Bierzało: Hubo momentos mejores y peores, pero nunca dudé.
Michał Bierzało vuelve a las canchas después de un año de pausa debido a su lucha contra una enfermedad grave.
Michał Bierzało vuelve a los terrenos de juego después de un año de pausa debido a su lucha contra una grave enfermedad. Tras firmar un nuevo contrato con el Wisła Kraków, compartió con nosotros sus reflexiones sobre este difícil periodo, el apoyo de la comunidad y sus planes de futuro.
– Michał, hace un año regresaste al Wisła después de 10 años, pero el último año fue extremadamente difícil para ti… ¿Cómo viviste todo esto?
"Volví al Wisła después de una década, y ese regreso fue muy importante para mí. El Wisła es el club en el que crecí desde los 8 hasta los 19 años. Siempre soñé con volver aquí y poner fin a mi aventura futbolística precisamente en este lugar. Lamentablemente, hace un año me diagnosticaron un tumor cerebral, lo que cambió por completo mi vida cotidiana. Pasé ese tiempo fuera del campo, luchando por mi salud. Sin embargo, ahora el médico me ha dado luz verde, he firmado un nuevo contrato y estoy deseando volver al terreno de juego."
– ¿Qué importancia tuvo para ti el apoyo de los aficionados, el club y tus seres queridos durante ese tiempo?
"Sinceramente, no esperaba recibir tanto apoyo. Cuando vi las pancartas en las gradas y leí los mensajes de mis compañeros de equipo y de los aficionados, sentí que no estaba solo. Fue algo mucho más grande que el fútbol. Lo valoro de todo corazón y sé que, sin ese apoyo y sin la presencia de mi familia y mis amigos, mi historia podría haber sido completamente distinta. Ellos fueron mi motivación para no rendirme y seguir luchando."
– ¿El fútbol es para ti algo más que un deporte?
"Sin duda. Amo el fútbol desde niño; ha sido mi pasión desde el primer entrenamiento. El deporte siempre ha estado cerca de mí, pero el fútbol es una especie de vocación. Espero poder practicarlo todavía durante algunos años al nivel profesional."
– ¿De dónde sacaste las fuerzas para luchar contra la enfermedad?

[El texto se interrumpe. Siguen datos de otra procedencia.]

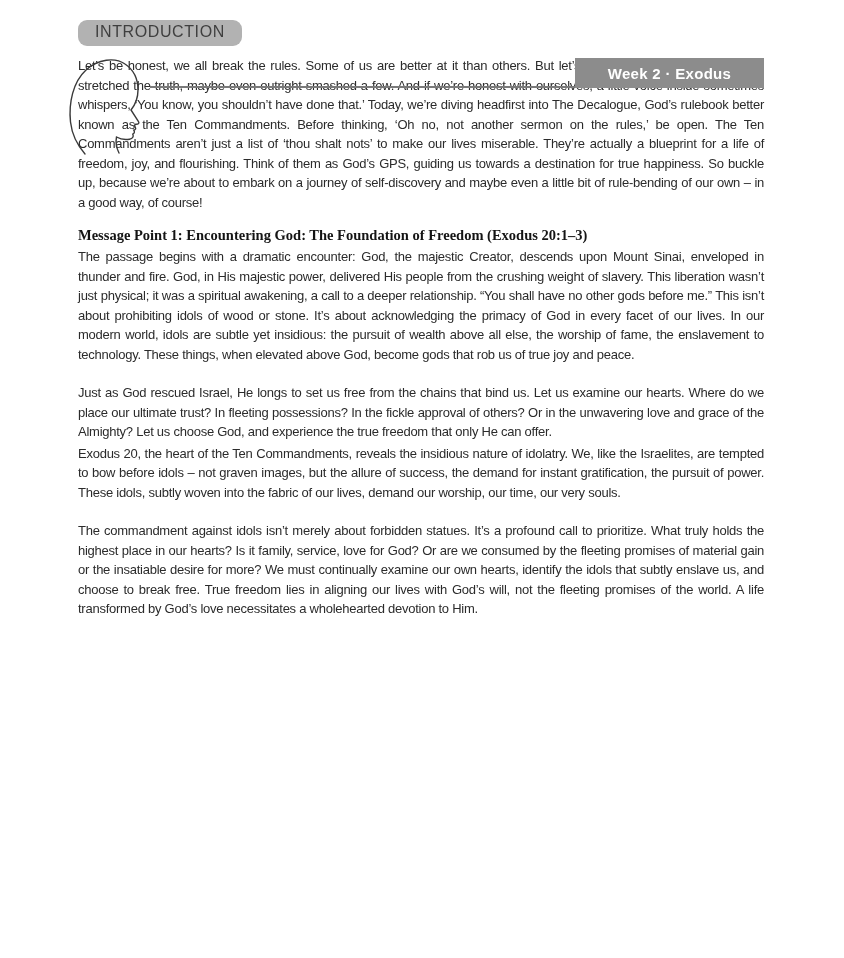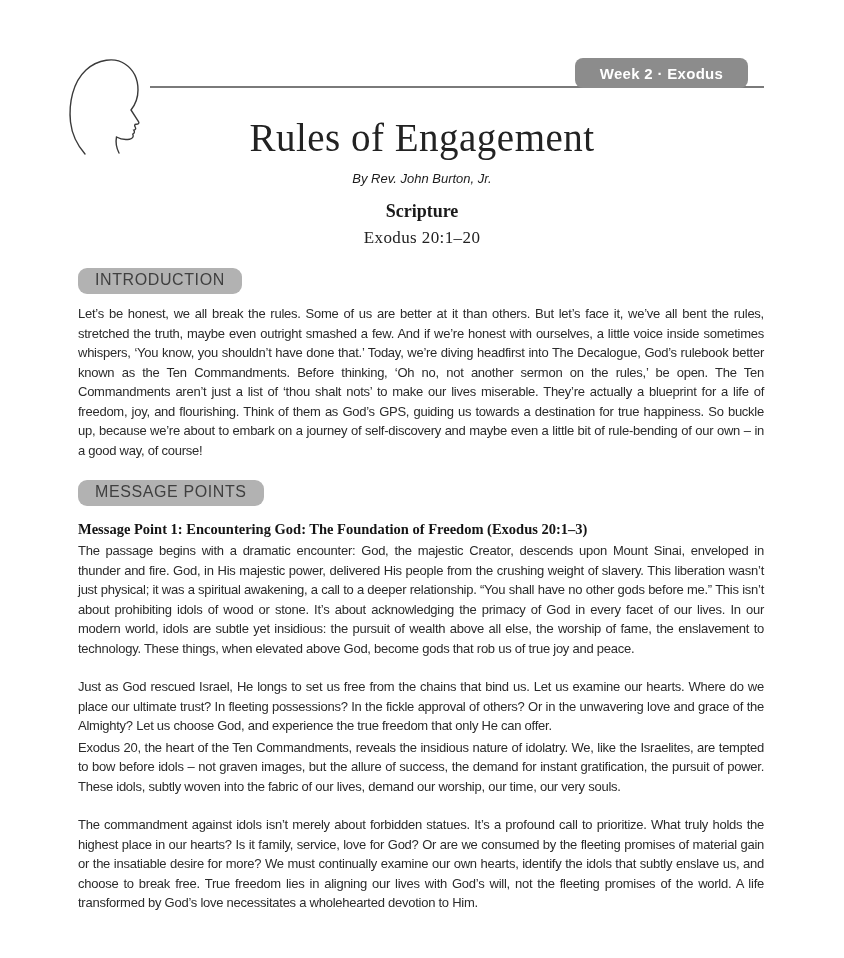--- a/index.html
+++ b/index.html
@@ -37,7 +37,7 @@
     position: absolute;
     left: 575px;
     top: 58px;
-    width: 173px;
+    width: 189px;
     height: 30px;
     background: var(--badge-bg, #8c8c8c);
     color: var(--badge-text, #ffffff);
@@ -47,7 +47,6 @@
     display: flex;
     align-items: center;
     justify-content: center;
-    border-radius: 8px;
   }
 
   

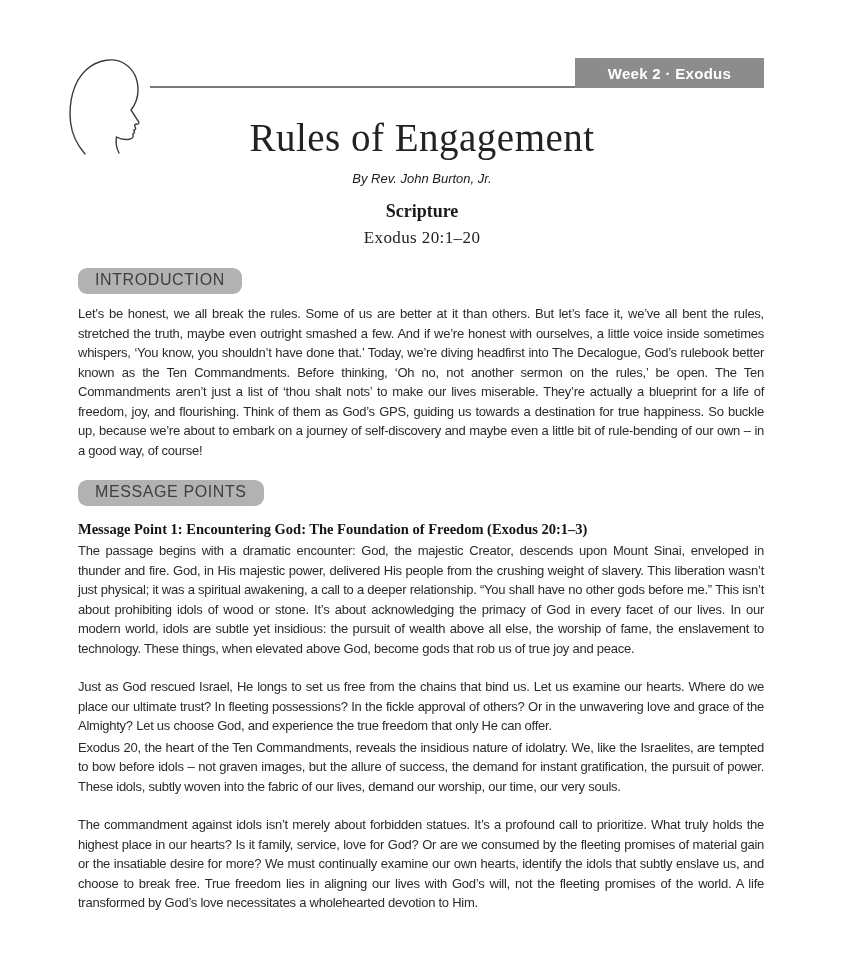--- a/index.html
+++ b/index.html
@@ -153,12 +153,6 @@
     <span>Week 2 · Exodus</span>
   </div>
 
-  <div class="title-block">
-    <h1 class="doc-title">Rules of Engagement</h1>
-    <div class="byline">By Rev. John Burton, Jr.</div>
-    <div class="scripture-heading">Scripture</div>
-    <div class="scripture-ref">Exodus 20:1–20</div>
-  </div>
 
   <div class="content">
 

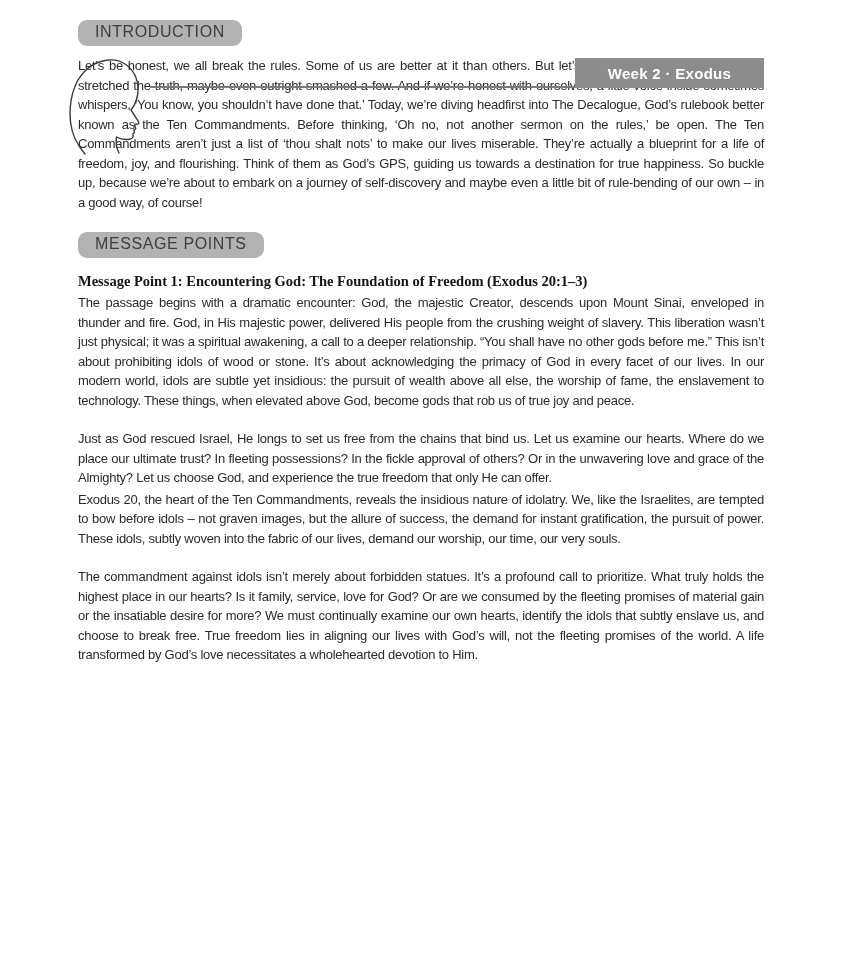--- a/index.html
+++ b/index.html
@@ -159,7 +159,6 @@
     <div class="section-tab">INTRODUCTION</div>
     <p class="body-para">Let’s be honest, we all break the rules. Some of us are better at it than others. But let’s face it, we’ve all bent the rules, stretched the truth, maybe even outright smashed a few. And if we’re honest with ourselves, a little voice inside sometimes whispers, ‘You know, you shouldn’t have done that.’ Today, we’re diving headfirst into The Decalogue, God’s rulebook better known as the Ten Commandments. Before thinking, ‘Oh no, not another sermon on the rules,’ be open. The Ten Commandments aren’t just a list of ‘thou shalt nots’ to make our lives miserable. They’re actually a blueprint for a life of freedom, joy, and flourishing. Think of them as God’s GPS, guiding us towards a destination for true happiness. So buckle up, because we’re about to embark on a journey of self-discovery and maybe even a little bit of rule-bending of our own – in a good way, of course!</p>
 
-    <div class="section-tab">MESSAGE POINTS</div>
 
     <div class="mp-block">
       <h2 class="mp-heading first">Message Point 1: Encountering God: The Foundation of Freedom (Exodus 20:1–3)</h2>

"Es una pregunta difícil… A veces yo mismo me lo preguntaba. A pesar de las difíciles circunstancias, en mi cabeza siempre reinó la energía positiva. No tuve bajones, ni siquiera antes o después de la operación. Hubo momentos mejores y peores, pero nunca dudé. Todo el tiempo creí que recuperaría la salud y volvería al fútbol, y eso me dio una enorme determinación."
– ¿Cómo afrontaste un año sin jugar?
"Fue un desafío enorme... Durante tantos años, el fútbol había sido mi vida cotidiana y, de repente, todo desapareció. Sin embargo, sabía que podía recuperarlo y sentía que las personas que me rodeaban también creían en ello."
– ¿Qué significa para ti representar al Wisła?
"Ahora, al mirar el estadio y el terreno de juego, sé que volver aquí era mi objetivo. Este estadio es el sueño de todo joven futbolista vinculado al Wisła. Ahora tengo ante mí el siguiente paso: jugar en el primer equipo. Tengo este sueño desde hace más de 20 años y creo que todavía se hará realidad."
– ¿Qué te espera ahora?
"El médico me ha dado permiso para volver a entrenar. El 7 de julio me espera el primer entrenamiento después de una larga pausa. Ya estoy contando los días. Antes quiero descansar unos días junto al mar polaco, recargar las pilas y volver al trabajo con toda la energía."
– ¿Qué papel te gustaría desempeñar en el equipo?
"Quiero aportar experiencia, calma y seguridad en el campo, especialmente en el juego defensivo y en la distribución del balón. Espero ser un apoyo para mis compañeros más jóvenes, y que mi historia demuestre que incluso después de experiencias tan difíciles se puede volver a aquello que uno ama. Que vale la pena luchar, porque los obstáculos se pueden superar."
– ¿Qué es lo que más esperas?
"El partido de liga. Los amistosos están bien, pero jugar por los puntos es un nivel completamente distinto. Eso activa en los jugadores un modo totalmente diferente, y ya estoy deseando que llegue."
– ¿Qué te gustaría decirles a las personas que pueden estar atravesando momentos difíciles?
"Quiero dar las gracias a todos los que me apoyaron: a los aficionados, al club, a mi familia y a mis amigos. Mi historia demuestra que no hay que rendirse. Hay que seguir adelante, luchar por los propios sueños y no perder nunca la esperanza."